━━ DATASET ━━

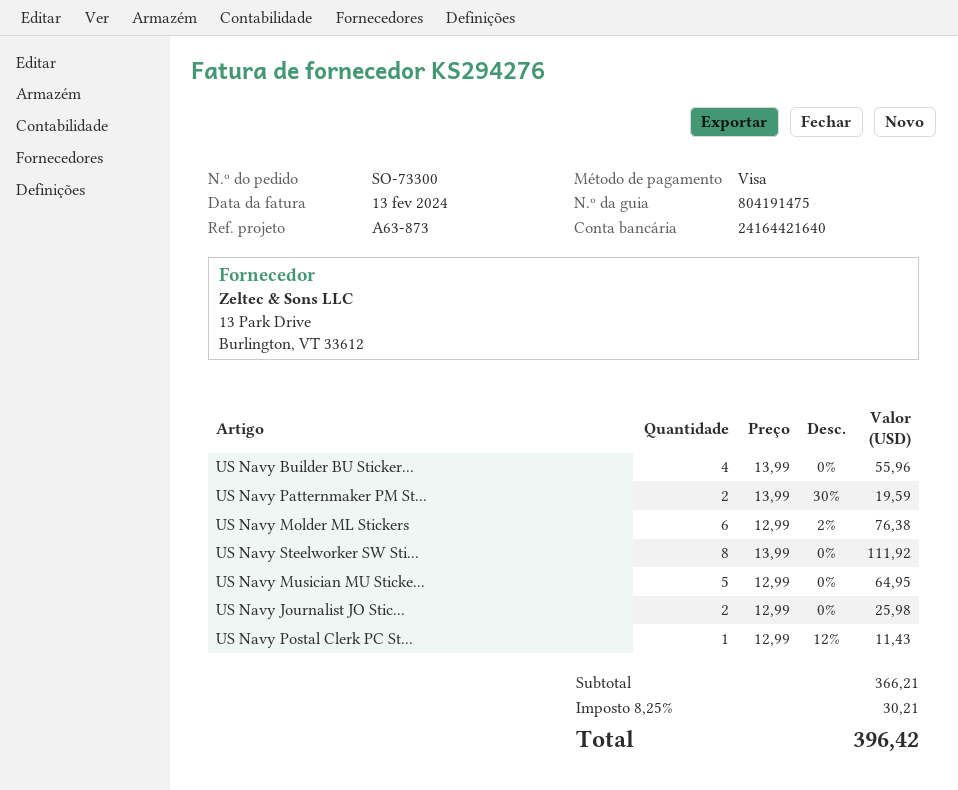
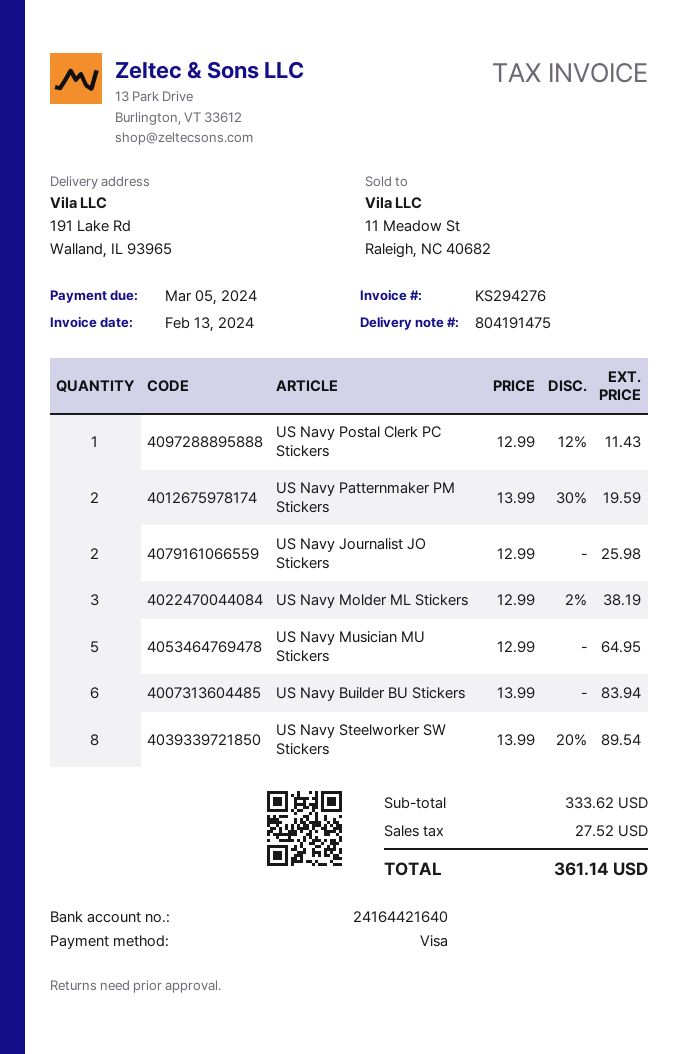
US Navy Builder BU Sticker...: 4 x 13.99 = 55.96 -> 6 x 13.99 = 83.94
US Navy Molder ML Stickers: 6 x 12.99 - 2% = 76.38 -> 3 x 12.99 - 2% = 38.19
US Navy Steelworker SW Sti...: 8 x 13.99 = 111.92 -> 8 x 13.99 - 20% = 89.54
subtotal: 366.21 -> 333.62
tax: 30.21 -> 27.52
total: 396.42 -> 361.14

━━━
━━ DATASET ━━

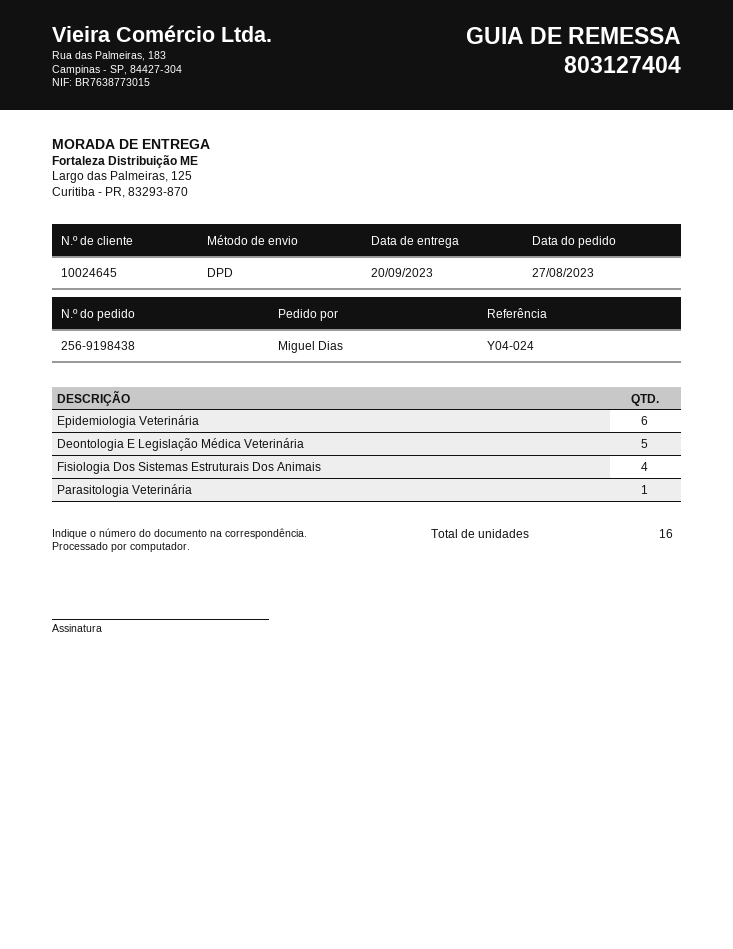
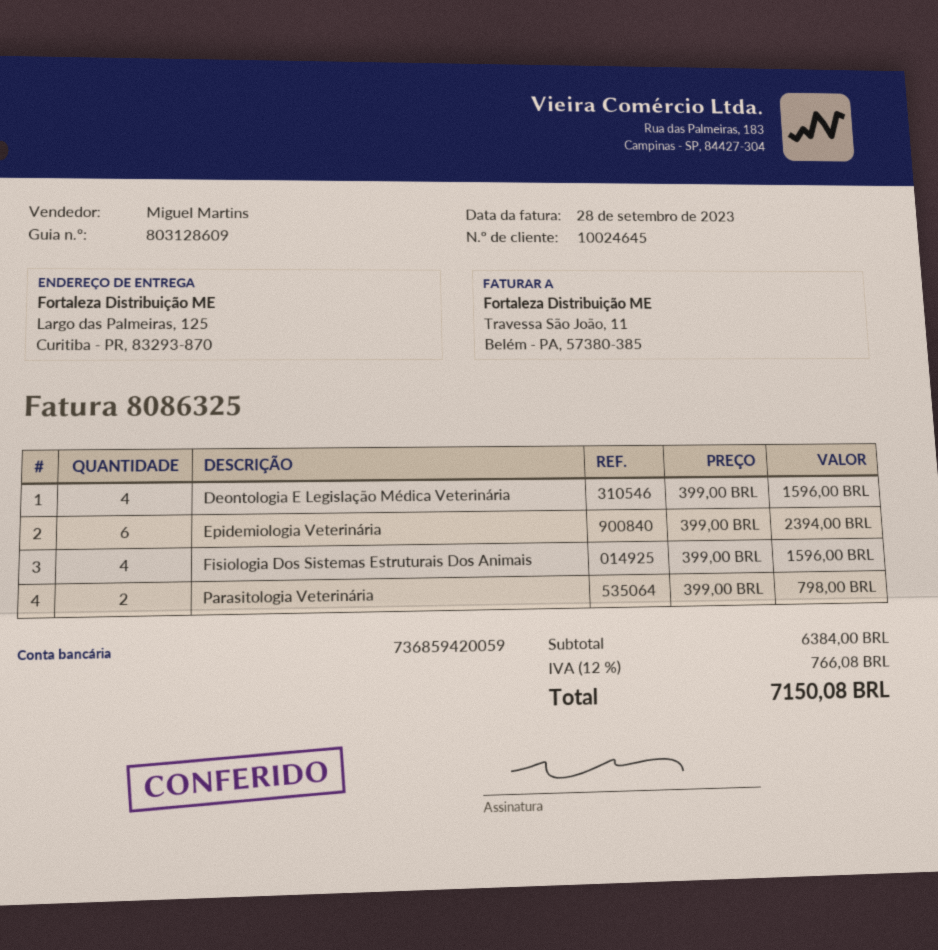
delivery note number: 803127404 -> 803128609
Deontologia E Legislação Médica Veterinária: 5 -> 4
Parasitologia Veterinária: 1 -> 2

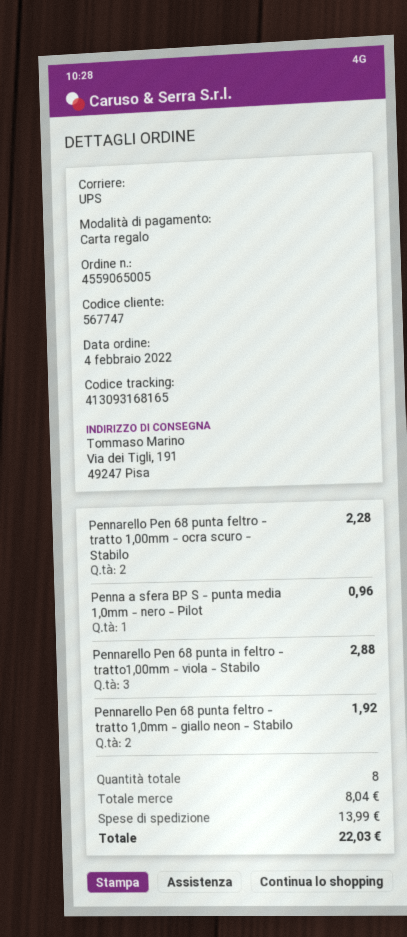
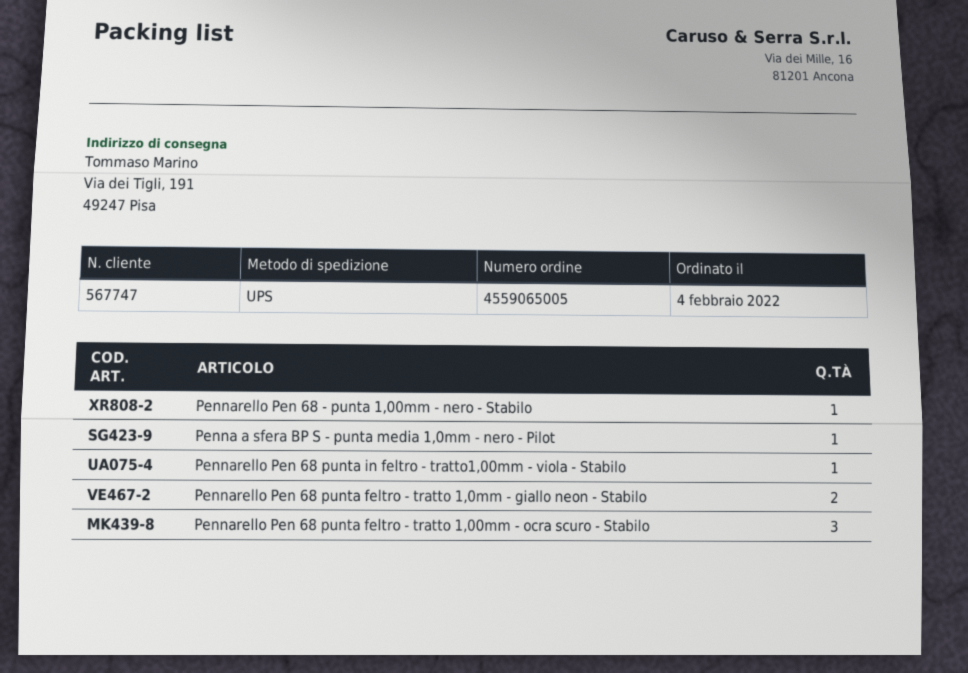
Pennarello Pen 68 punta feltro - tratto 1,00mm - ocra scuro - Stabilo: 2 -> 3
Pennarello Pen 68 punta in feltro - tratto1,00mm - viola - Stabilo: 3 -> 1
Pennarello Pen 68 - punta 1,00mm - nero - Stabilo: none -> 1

━━━

→ **EXERCISE PROMPT**:
Looking at the data above, return every line from the one with "US Navy Builder" down to the one with "total: 396.42 -> 361.14", exactly and inclusively.

→ **ANSWER BOX**:
US Navy Builder BU Sticker...: 4 x 13.99 = 55.96 -> 6 x 13.99 = 83.94
US Navy Molder ML Stickers: 6 x 12.99 - 2% = 76.38 -> 3 x 12.99 - 2% = 38.19
US Navy Steelworker SW Sti...: 8 x 13.99 = 111.92 -> 8 x 13.99 - 20% = 89.54
subtotal: 366.21 -> 333.62
tax: 30.21 -> 27.52
total: 396.42 -> 361.14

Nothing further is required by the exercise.